Meghna Malik is an Indian actress who appears in Hindi television and films. She is popularly known as the high-handed Ammaji of Colors TV's popular show Na Aana Is Des Laado. The show dealt with the issue of female infanticide and other atrocities against women.

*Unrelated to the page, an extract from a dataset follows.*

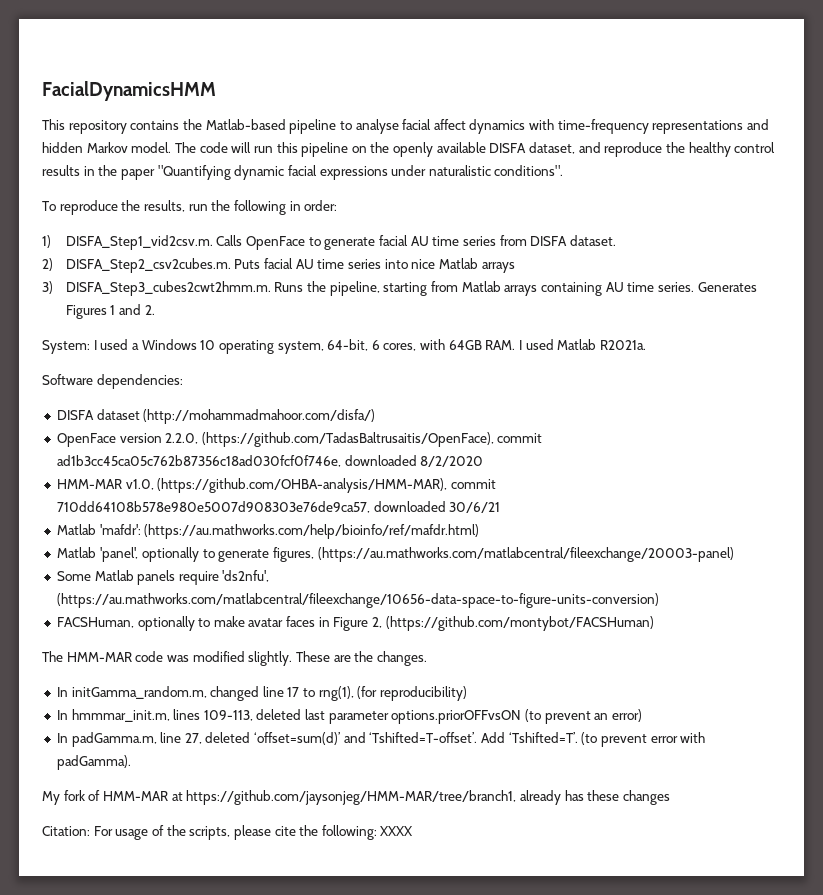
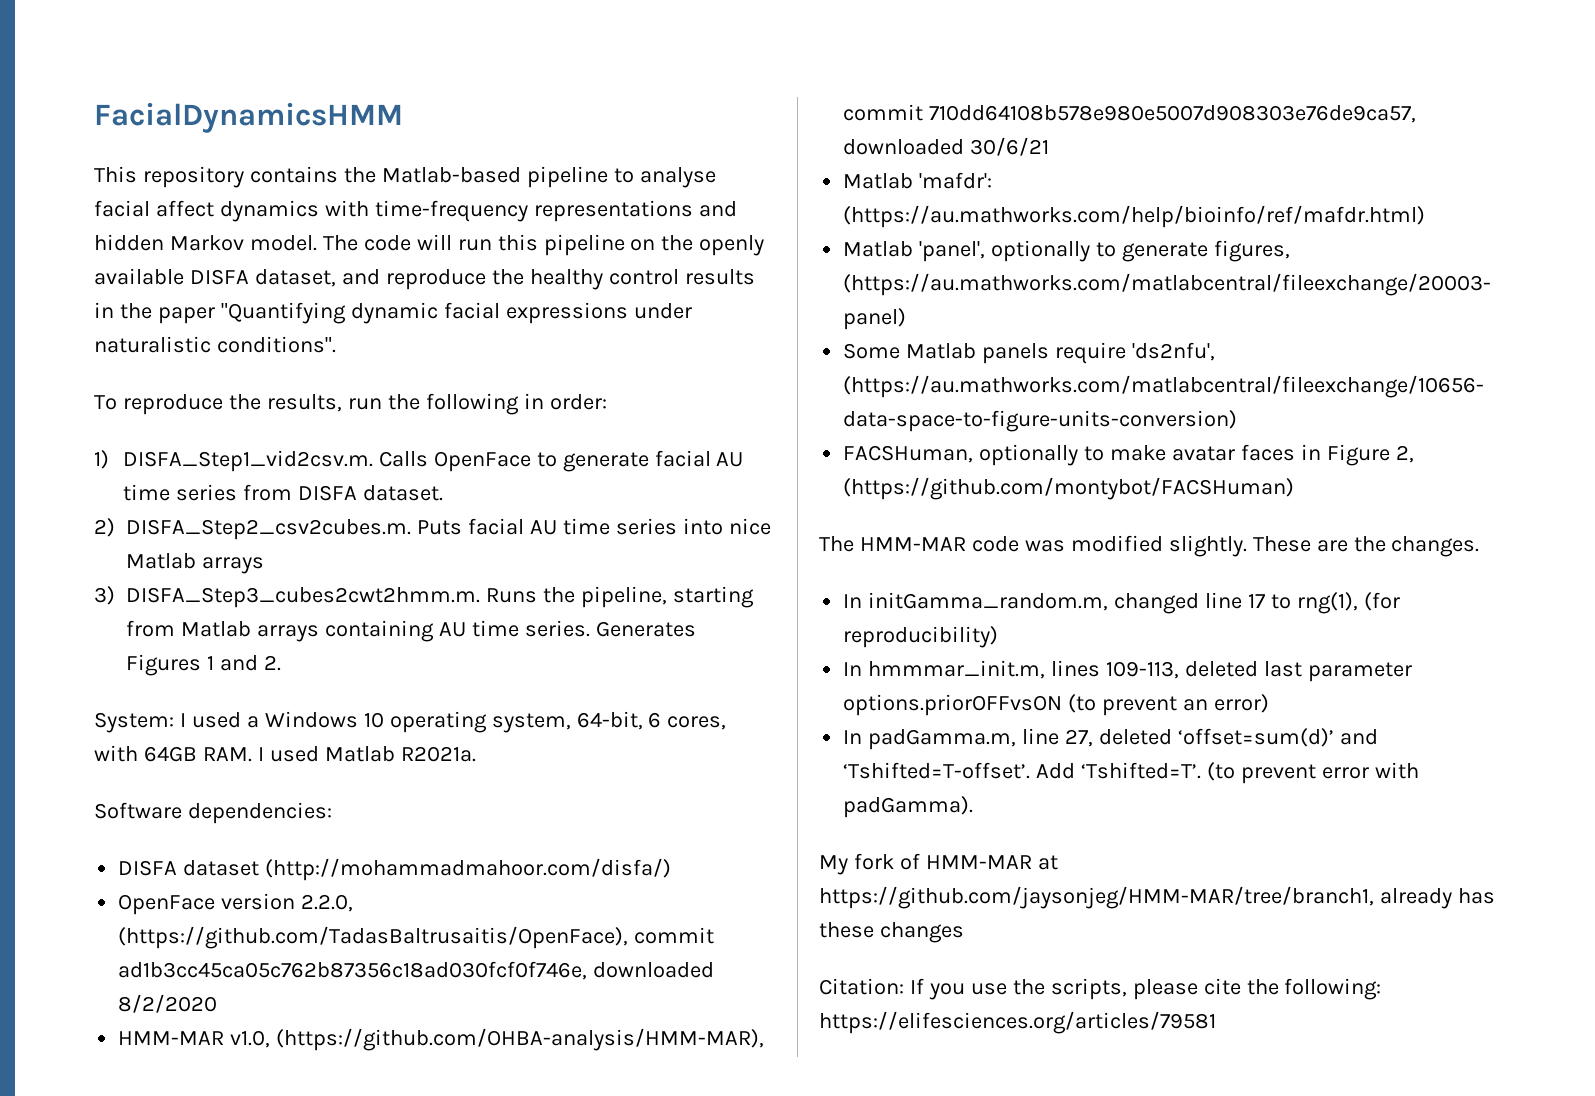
[93,825,164,840] For usage of -> [909,978,1007,1000] If you use
[380,826,414,836] XXXX -> [819,1011,1216,1034] https://elifesciences.org/articles/79581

In 2013, Malik became a contestant on Jhalak Dikhhla Jaa. In 2016, she appeared in Star Plus's show Dahleez. In 2017, she reprised her role as Ammaji from Na Aana Is Des Laado in its sequel Laado 2 – Veerpur Ki Mardani, although she quit the show in early 2018.

==Early life and family==
Malik was born and brought up in Sonipat in a Jat family. Her mother Kamlesh Malik is a retired college principal, while her father Raghuvir Singh Malik (d. 2020) was an English professor. Her younger sister Mimansha is a senior anchor and producer with Zee News. She completed her master's degree in English after which she moved to Delhi, where she did an acting course from the National School of Drama, graduating in 1997. She is a Mumbai resident from 2000.

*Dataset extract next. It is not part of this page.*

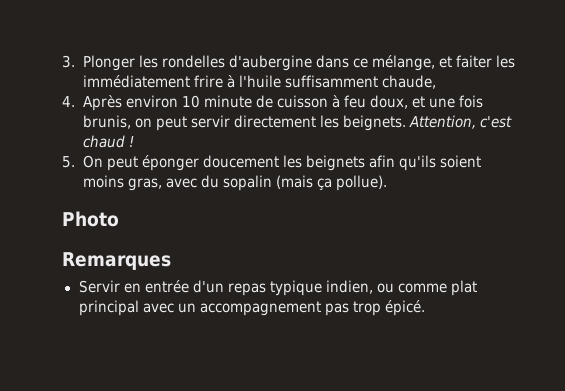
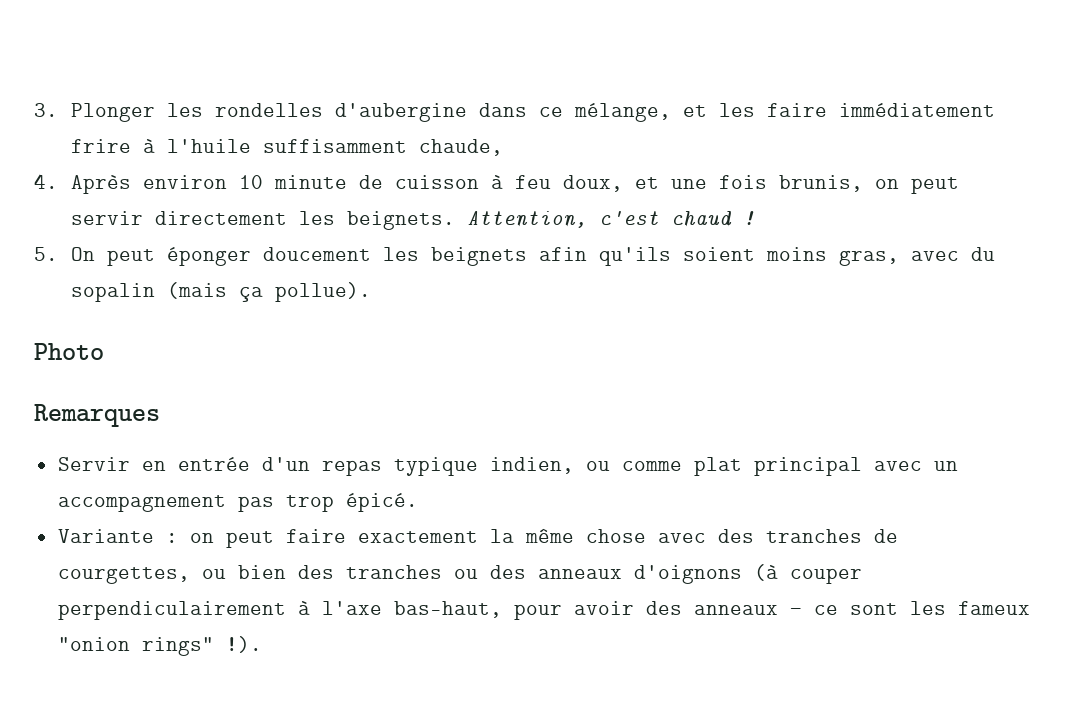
[455,55,515,68] faiter les -> [719,103,828,117] les faire
(425, 308) none -> [57,528,898,548] [57,564,862,584] [57,601,1030,620] [57,636,262,656] // Variante : on peut faire exactement la même chose avec des tranches de courgettes, ou bien des tranches ou des anneaux d'oignons (à couper perpendiculairement à l'axe bas-haut, pour avoir des anneaux − ce sont les fameux "onion rings" !).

She married film actor Riju Bajaj, the son of theatre director Ram Gopal Bajaj and maternal grandson of music director Khemchand Prakash, in 2000. Her sister, Mimansa Malik, is a television news anchor and journalist.

==Career==
Malik played the leading role of Ammaji in television series Na Aana Is Des Laado (2009–2012). She also had supporting roles in several movies, including Chalte Chalte, Kuch Naa Kaho, and Taare Zameen Par.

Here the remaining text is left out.